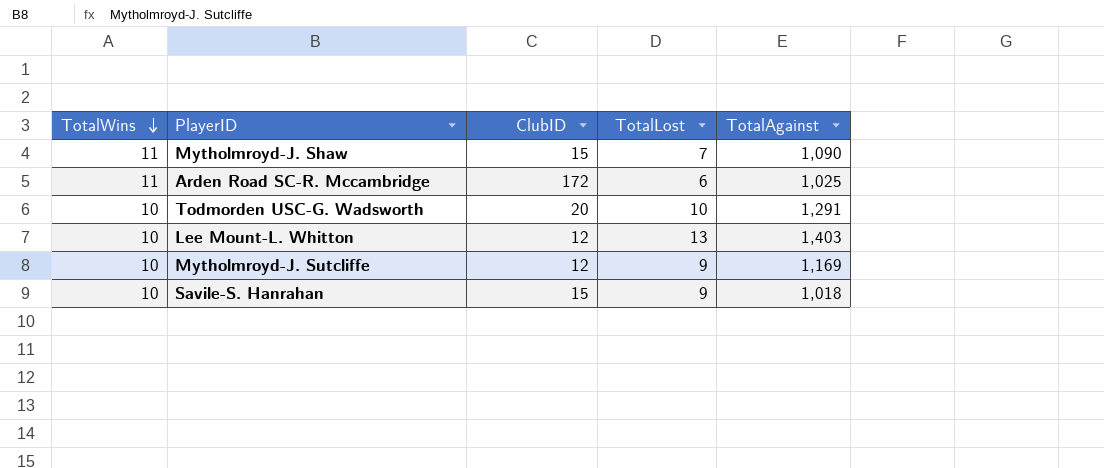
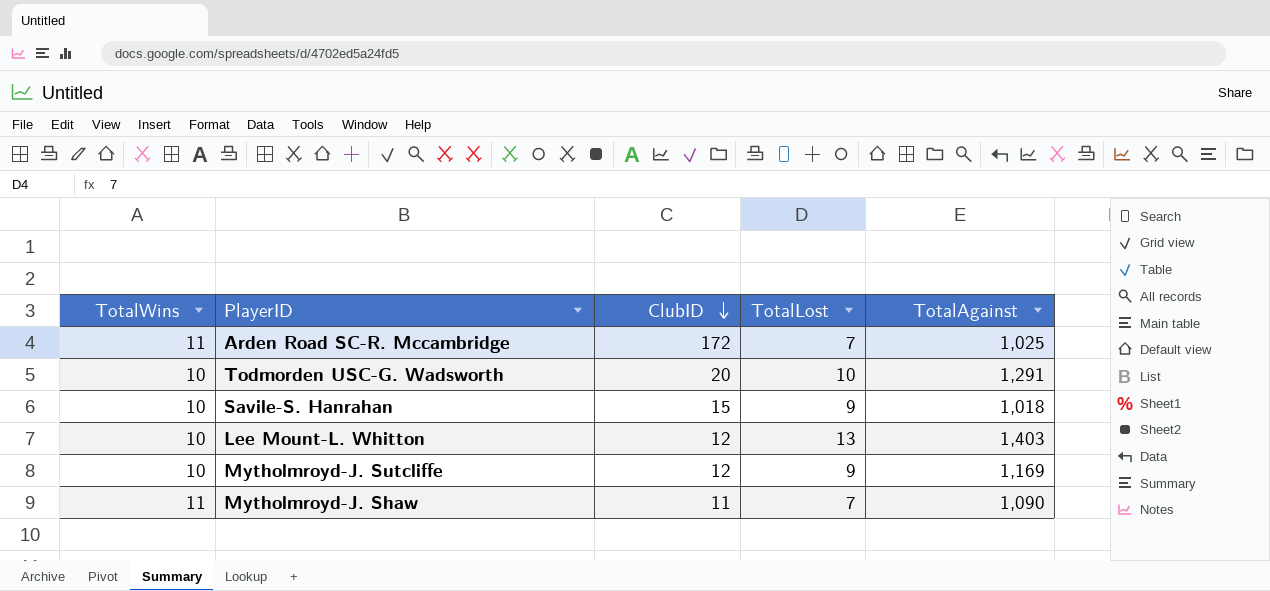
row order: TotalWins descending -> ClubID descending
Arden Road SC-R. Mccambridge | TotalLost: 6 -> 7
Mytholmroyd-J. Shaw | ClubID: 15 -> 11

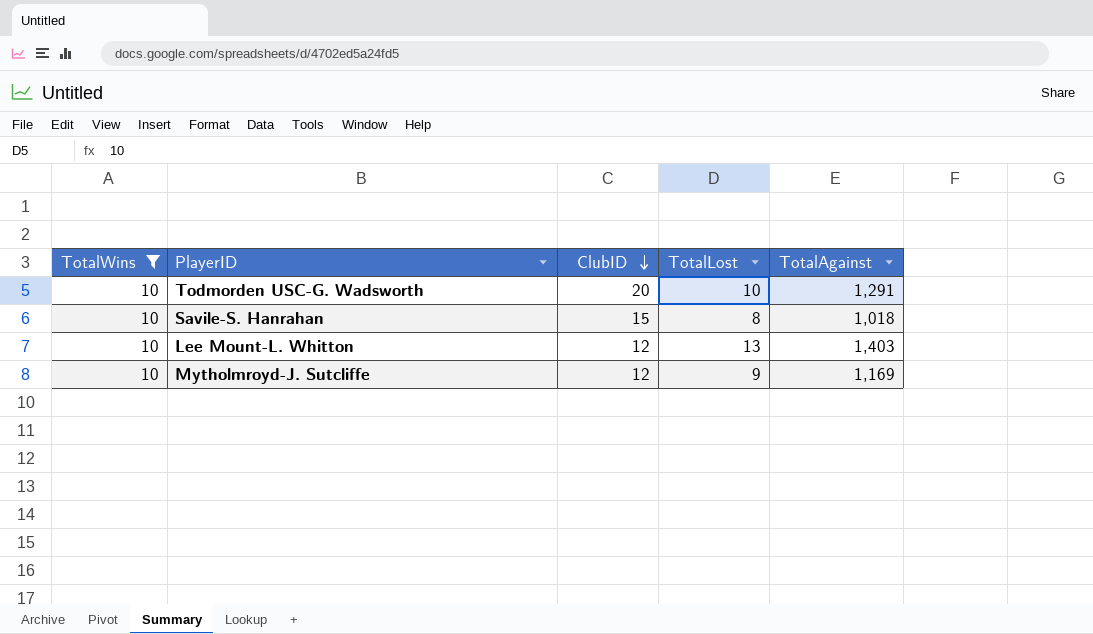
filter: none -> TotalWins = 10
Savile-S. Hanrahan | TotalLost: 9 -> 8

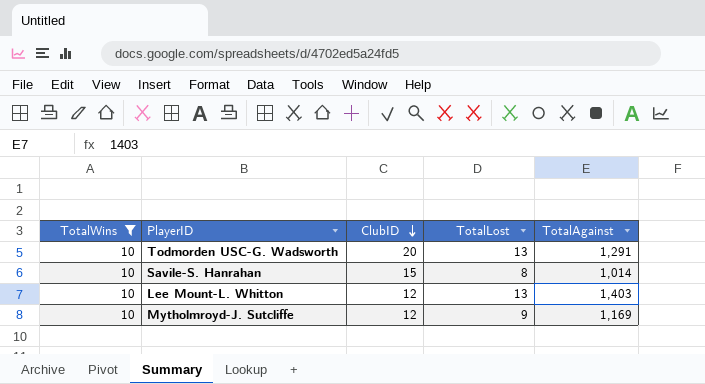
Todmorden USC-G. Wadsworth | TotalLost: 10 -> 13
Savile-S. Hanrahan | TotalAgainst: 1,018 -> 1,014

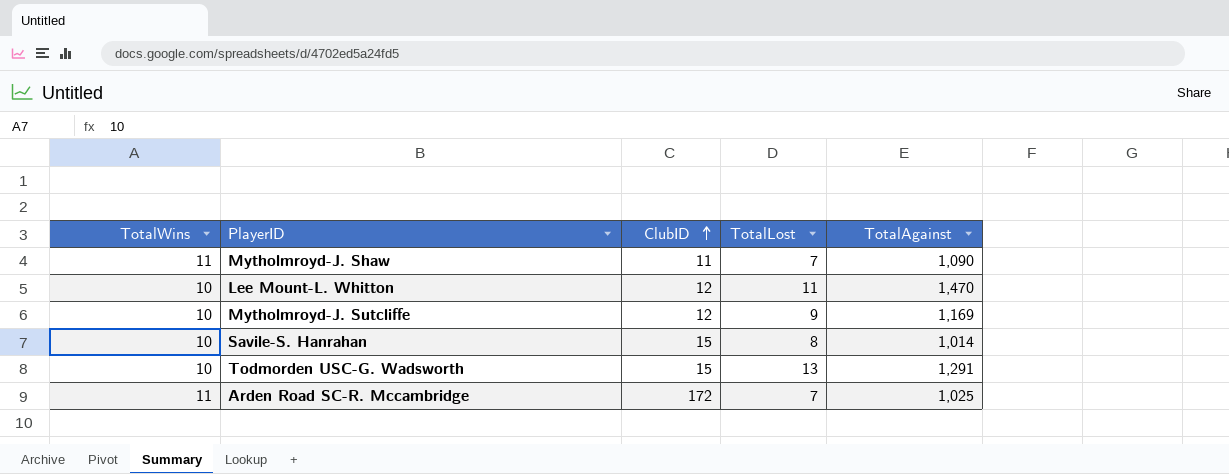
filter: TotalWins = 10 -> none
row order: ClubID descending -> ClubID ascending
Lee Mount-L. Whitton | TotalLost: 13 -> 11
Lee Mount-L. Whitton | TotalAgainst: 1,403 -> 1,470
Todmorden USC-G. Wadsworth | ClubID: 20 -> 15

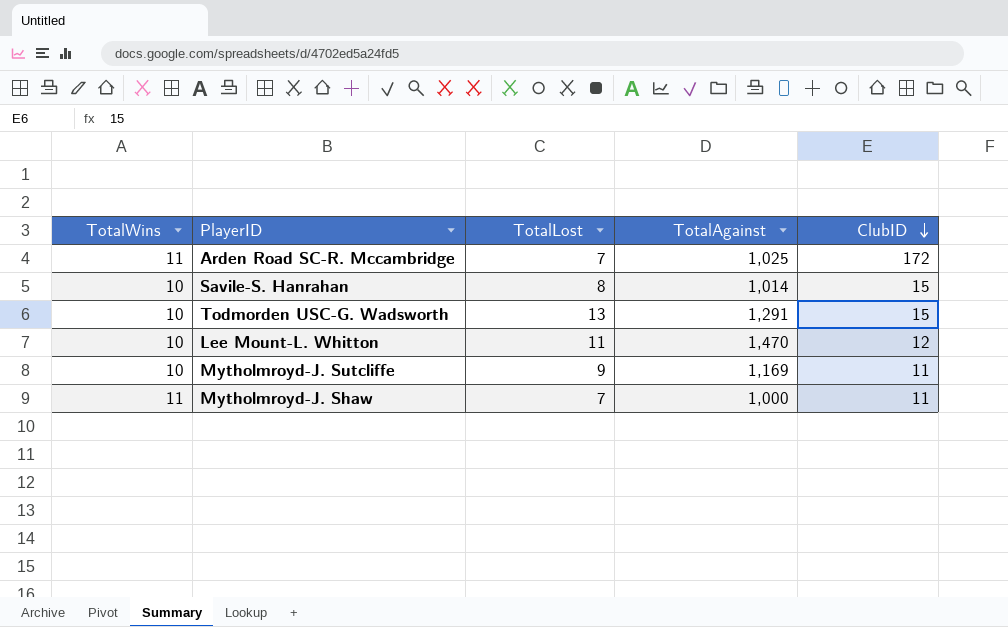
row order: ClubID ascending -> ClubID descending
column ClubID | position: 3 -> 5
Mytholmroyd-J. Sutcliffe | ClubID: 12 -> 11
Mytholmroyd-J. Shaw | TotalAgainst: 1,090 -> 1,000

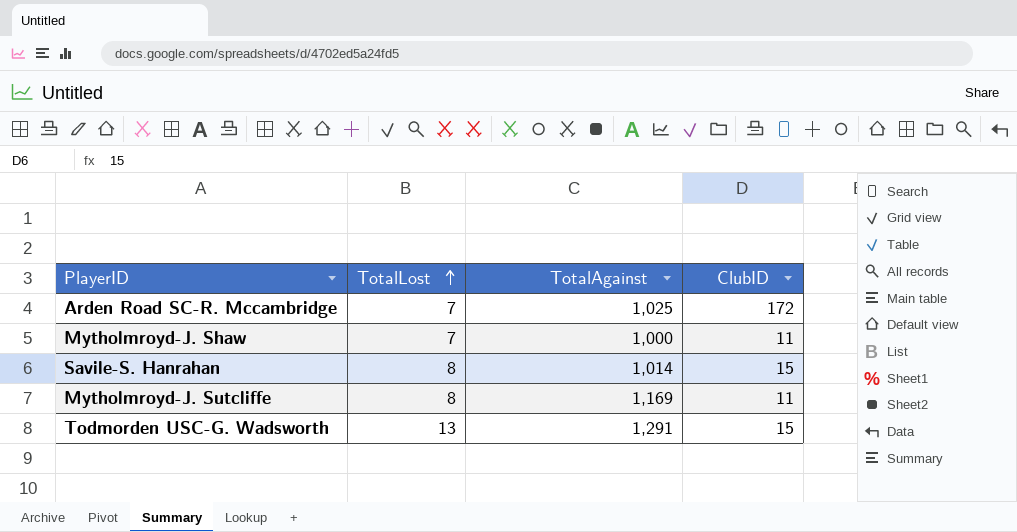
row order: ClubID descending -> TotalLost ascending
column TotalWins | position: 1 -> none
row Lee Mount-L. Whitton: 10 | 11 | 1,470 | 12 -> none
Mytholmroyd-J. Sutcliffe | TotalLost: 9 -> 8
=-=-=
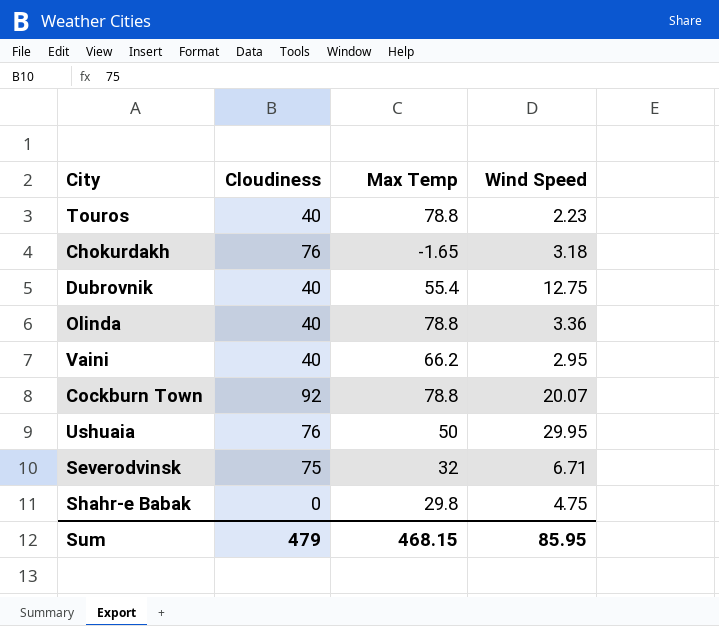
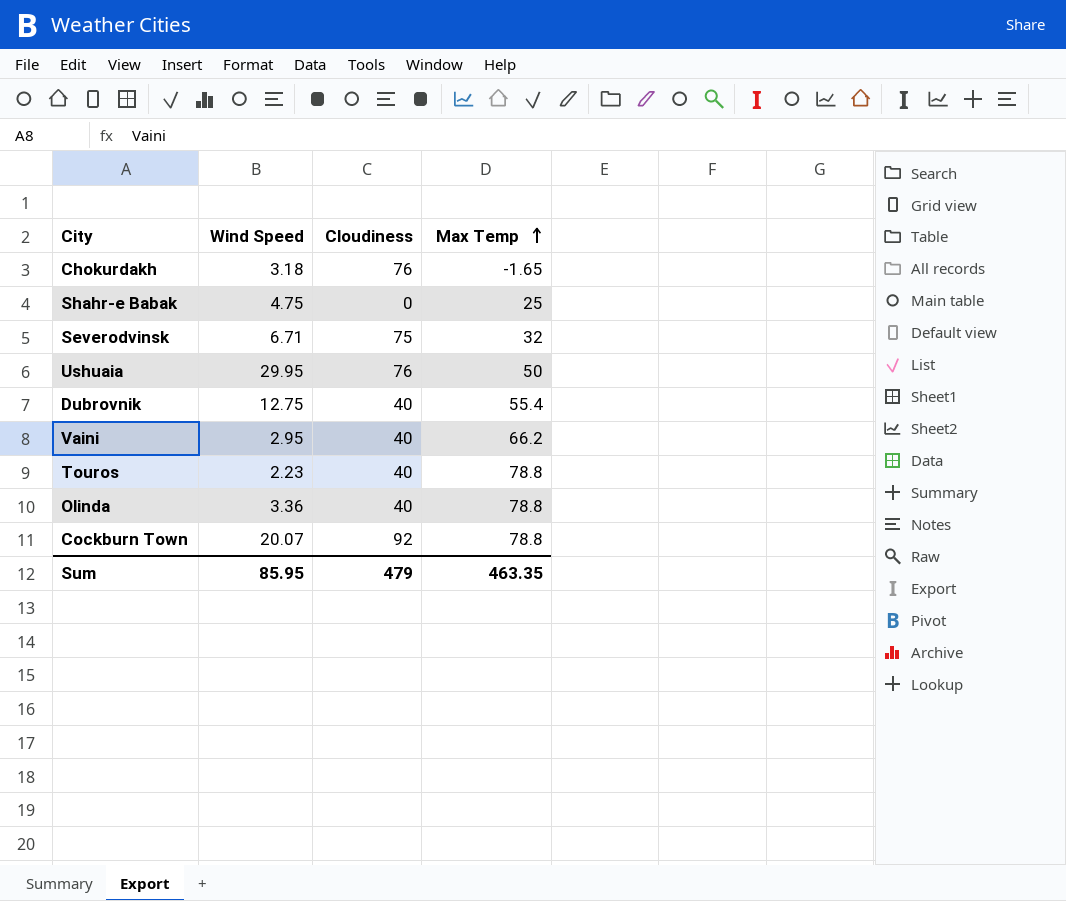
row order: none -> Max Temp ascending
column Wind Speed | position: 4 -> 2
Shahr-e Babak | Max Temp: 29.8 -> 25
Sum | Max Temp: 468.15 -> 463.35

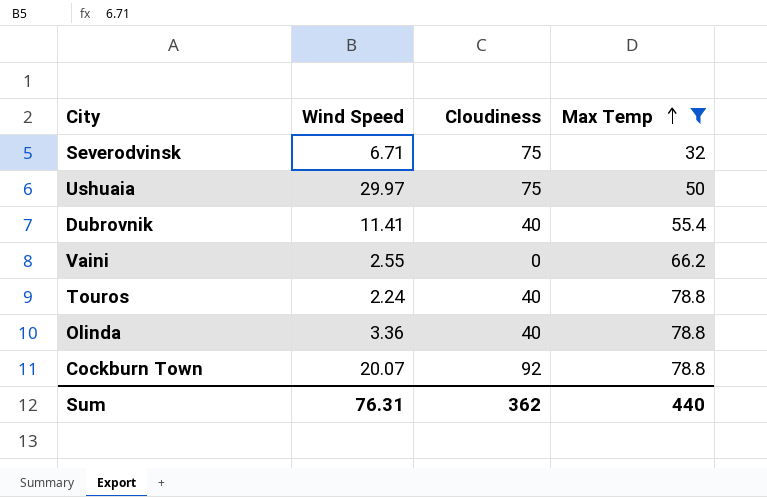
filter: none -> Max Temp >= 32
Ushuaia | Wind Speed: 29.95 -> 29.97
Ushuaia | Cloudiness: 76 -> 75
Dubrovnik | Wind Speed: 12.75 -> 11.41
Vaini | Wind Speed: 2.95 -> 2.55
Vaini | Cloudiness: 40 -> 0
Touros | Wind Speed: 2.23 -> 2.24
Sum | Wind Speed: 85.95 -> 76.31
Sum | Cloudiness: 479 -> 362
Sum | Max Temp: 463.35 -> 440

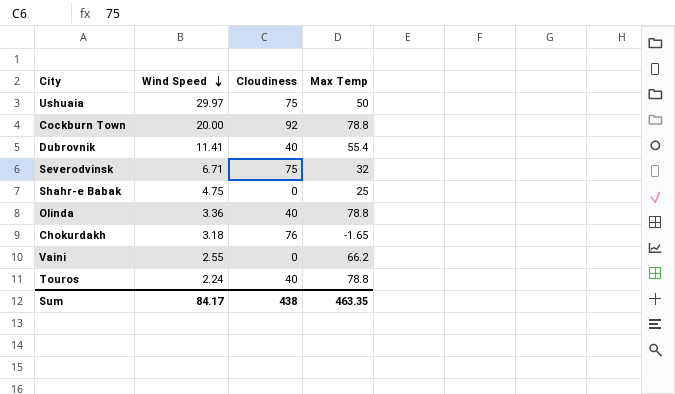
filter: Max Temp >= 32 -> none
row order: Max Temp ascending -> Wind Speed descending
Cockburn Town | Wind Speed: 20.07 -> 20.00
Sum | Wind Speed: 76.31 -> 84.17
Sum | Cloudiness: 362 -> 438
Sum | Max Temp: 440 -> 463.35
=-=-=
YOUR GOAL ▸ Taking the entries above, extract every line from the one bearing "Touros | Wind Speed: 2.23 -> 2.24" through the one bearing "Sum | Max Temp: 440 -> 463.35", exactly, with no pictures.

ANSWER SPACE ▸
Touros | Wind Speed: 2.23 -> 2.24
Sum | Wind Speed: 85.95 -> 76.31
Sum | Cloudiness: 479 -> 362
Sum | Max Temp: 463.35 -> 440

filter: Max Temp >= 32 -> none
row order: Max Temp ascending -> Wind Speed descending
Cockburn Town | Wind Speed: 20.07 -> 20.00
Sum | Wind Speed: 76.31 -> 84.17
Sum | Cloudiness: 362 -> 438
Sum | Max Temp: 440 -> 463.35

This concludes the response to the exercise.